→ **What is being asked**:
Every record below is to be repeated exactly, with the pictures left out.

→ **Information**:
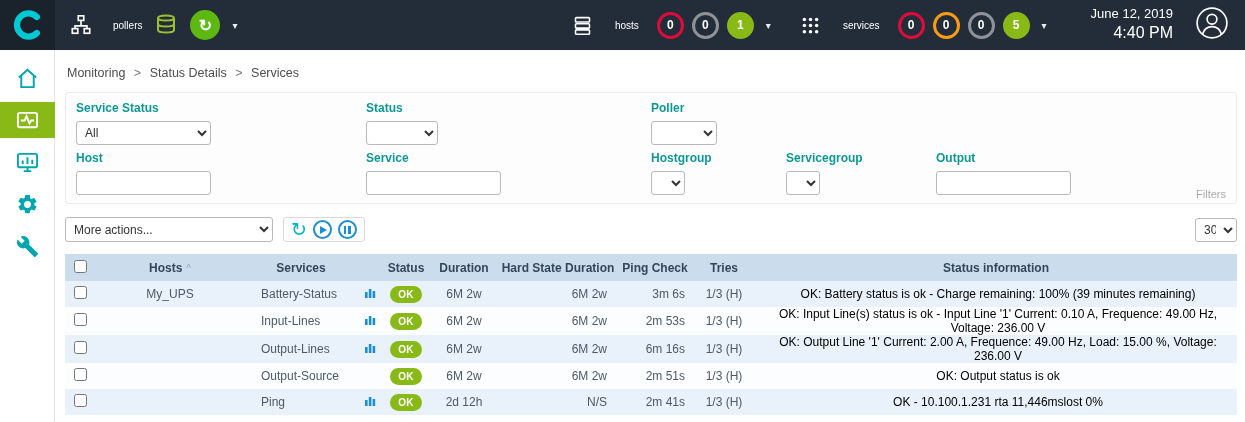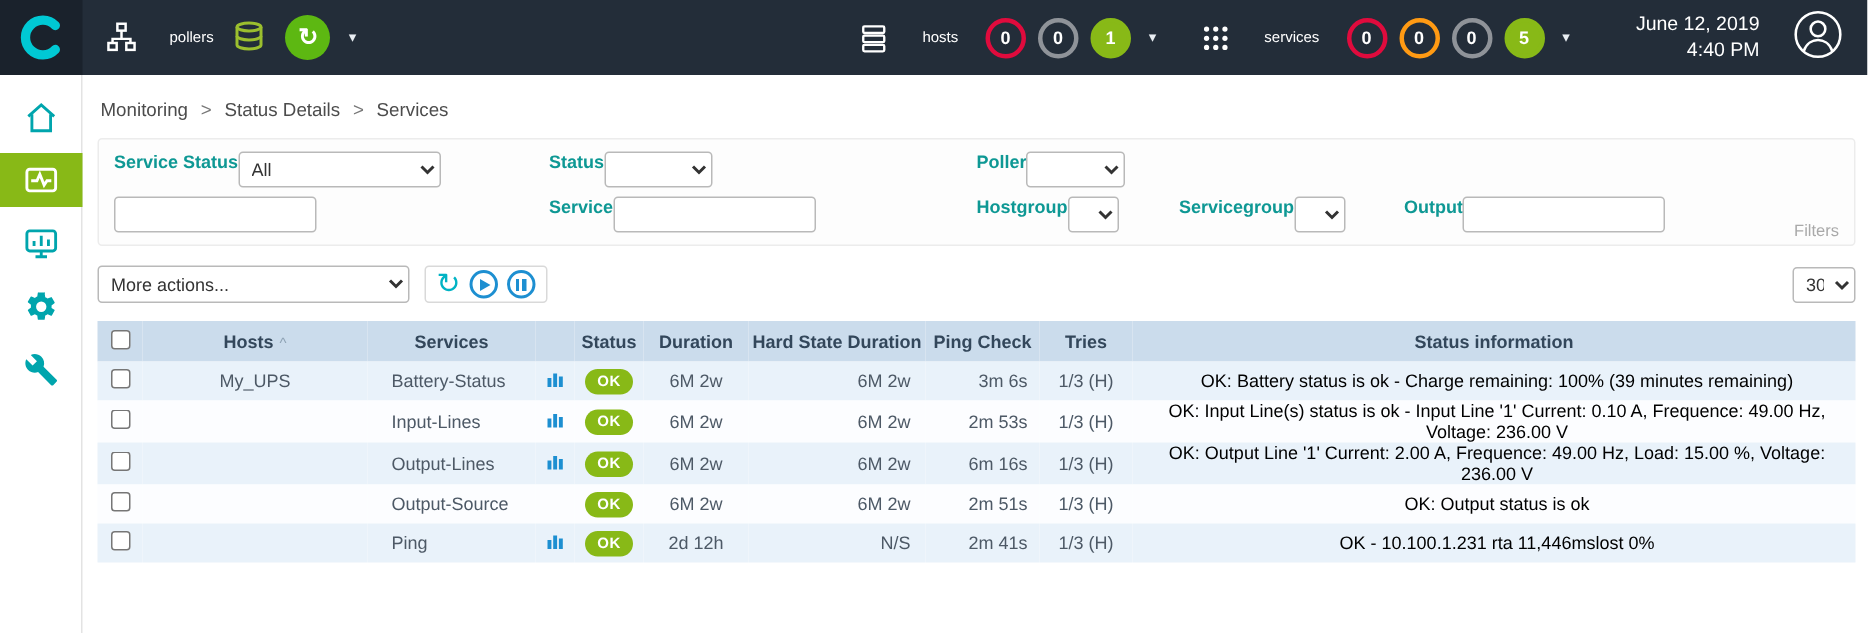--- a/index.html
+++ b/index.html
@@ -33,21 +33,21 @@
     display: flex; align-items: center; justify-content: center;
     font-size: 12px; font-weight: bold; color: #fff; cursor: pointer; background: transparent;
   }
   .counter.red    { border-color: #e00b3d; }
   .counter.gray   { border-color: #8f9399; }
   .counter.orange { border-color: #ff9a13; }
   .counter.green  { border-color: #88b917; background: #88b917; }
   .right-side { margin-left: auto; display: flex; align-items: center; }
   .clock { text-align: right; margin: 0 22px 0 30px; line-height: 1.3; }
   .clock .date { font-size: 13px; }
-  .clock .time { font-size: 13px; }
+  .clock .time { font-size: 16px; }
   .avatar { margin-right: 16px; cursor: pointer; }
 
   
   .layout { display: flex; height: 372px; }
   .sidebar {
     width: 55px; border-right: 1px solid #e3e3e3; background: #fff;
     display: flex; flex-direction: column; align-items: center; padding-top: 10px; gap: 6px;
   }
   .side-item {
     width: 55px; height: 36px; display: flex; align-items: center; justify-content: center;
@@ -61,21 +61,21 @@
   
   .breadcrumb { padding: 16px 2px 12px 2px; font-size: 12.5px; color: #4c4c4c; }
   .breadcrumb .sep { margin: 0 5px; color: #777; }
 
   
   .panel {
     background: #fdfdfd; border: 1px solid #ececec; border-radius: 3px;
     padding: 8px 12px 2px 10px; position: relative;
   }
   .f-row { display: flex; margin-bottom: 6px; }
-  .f-field { display: flex; flex-direction: row; }
+  .f-field { display: flex; flex-direction: column; }
   .f-label { color: #0e9894; font-weight: bold; font-size: 12px; margin-bottom: 6px; }
   select, input[type=text] {
     font-family: "Liberation Sans", sans-serif; font-size: 12px; color: #333;
     border: 1px solid #b9b9b9; border-radius: 3px; background: #fff; height: 24px; padding: 1px 4px;
   }
   .w135 { width: 135px; } .w72 { width: 72px; } .w66 { width: 66px; } .w34 { width: 34px; }
   .filters-caption { position: absolute; right: 10px; bottom: 3px; color: #a9a9a9; font-size: 11px; }
 
   
   .toolbar { display: flex; align-items: center; margin: 13px 0 12px 0; gap: 10px; }
@@ -280,20 +280,21 @@
           <div class="f-label">Status</div>
           <select class="w72"><option></option></select>
         </div>
         <div class="f-field">
           <div class="f-label">Poller</div>
           <select class="w66"><option></option></select>
         </div>
       </div>
       <div class="f-row">
         <div class="f-field" style="width:290px">
+          <div class="f-label">Host</div>
           <input type="text" class="w135" value="" style="">
         </div>
         <div class="f-field" style="width:285px">
           <div class="f-label">Service</div>
           <input type="text" class="w135" value="" style="">
         </div>
         <div class="f-field" style="width:135px">
           <div class="f-label">Hostgroup</div>
           <select class="w34"><option></option></select>
         </div>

→ **Finished exercise**:
--- a/index.html
+++ b/index.html
@@ -33,21 +33,21 @@
     display: flex; align-items: center; justify-content: center;
     font-size: 12px; font-weight: bold; color: #fff; cursor: pointer; background: transparent;
   }
   .counter.red    { border-color: #e00b3d; }
   .counter.gray   { border-color: #8f9399; }
   .counter.orange { border-color: #ff9a13; }
   .counter.green  { border-color: #88b917; background: #88b917; }
   .right-side { margin-left: auto; display: flex; align-items: center; }
   .clock { text-align: right; margin: 0 22px 0 30px; line-height: 1.3; }
   .clock .date { font-size: 13px; }
-  .clock .time { font-size: 13px; }
+  .clock .time { font-size: 16px; }
   .avatar { margin-right: 16px; cursor: pointer; }
 
   
   .layout { display: flex; height: 372px; }
   .sidebar {
     width: 55px; border-right: 1px solid #e3e3e3; background: #fff;
     display: flex; flex-direction: column; align-items: center; padding-top: 10px; gap: 6px;
   }
   .side-item {
     width: 55px; height: 36px; display: flex; align-items: center; justify-content: center;
@@ -61,21 +61,21 @@
   
   .breadcrumb { padding: 16px 2px 12px 2px; font-size: 12.5px; color: #4c4c4c; }
   .breadcrumb .sep { margin: 0 5px; color: #777; }
 
   
   .panel {
     background: #fdfdfd; border: 1px solid #ececec; border-radius: 3px;
     padding: 8px 12px 2px 10px; position: relative;
   }
   .f-row { display: flex; margin-bottom: 6px; }
-  .f-field { display: flex; flex-direction: row; }
+  .f-field { display: flex; flex-direction: column; }
   .f-label { color: #0e9894; font-weight: bold; font-size: 12px; margin-bottom: 6px; }
   select, input[type=text] {
     font-family: "Liberation Sans", sans-serif; font-size: 12px; color: #333;
     border: 1px solid #b9b9b9; border-radius: 3px; background: #fff; height: 24px; padding: 1px 4px;
   }
   .w135 { width: 135px; } .w72 { width: 72px; } .w66 { width: 66px; } .w34 { width: 34px; }
   .filters-caption { position: absolute; right: 10px; bottom: 3px; color: #a9a9a9; font-size: 11px; }
 
   
   .toolbar { display: flex; align-items: center; margin: 13px 0 12px 0; gap: 10px; }
@@ -280,20 +280,21 @@
           <div class="f-label">Status</div>
           <select class="w72"><option></option></select>
         </div>
         <div class="f-field">
           <div class="f-label">Poller</div>
           <select class="w66"><option></option></select>
         </div>
       </div>
       <div class="f-row">
         <div class="f-field" style="width:290px">
+          <div class="f-label">Host</div>
           <input type="text" class="w135" value="" style="">
         </div>
         <div class="f-field" style="width:285px">
           <div class="f-label">Service</div>
           <input type="text" class="w135" value="" style="">
         </div>
         <div class="f-field" style="width:135px">
           <div class="f-label">Hostgroup</div>
           <select class="w34"><option></option></select>
         </div>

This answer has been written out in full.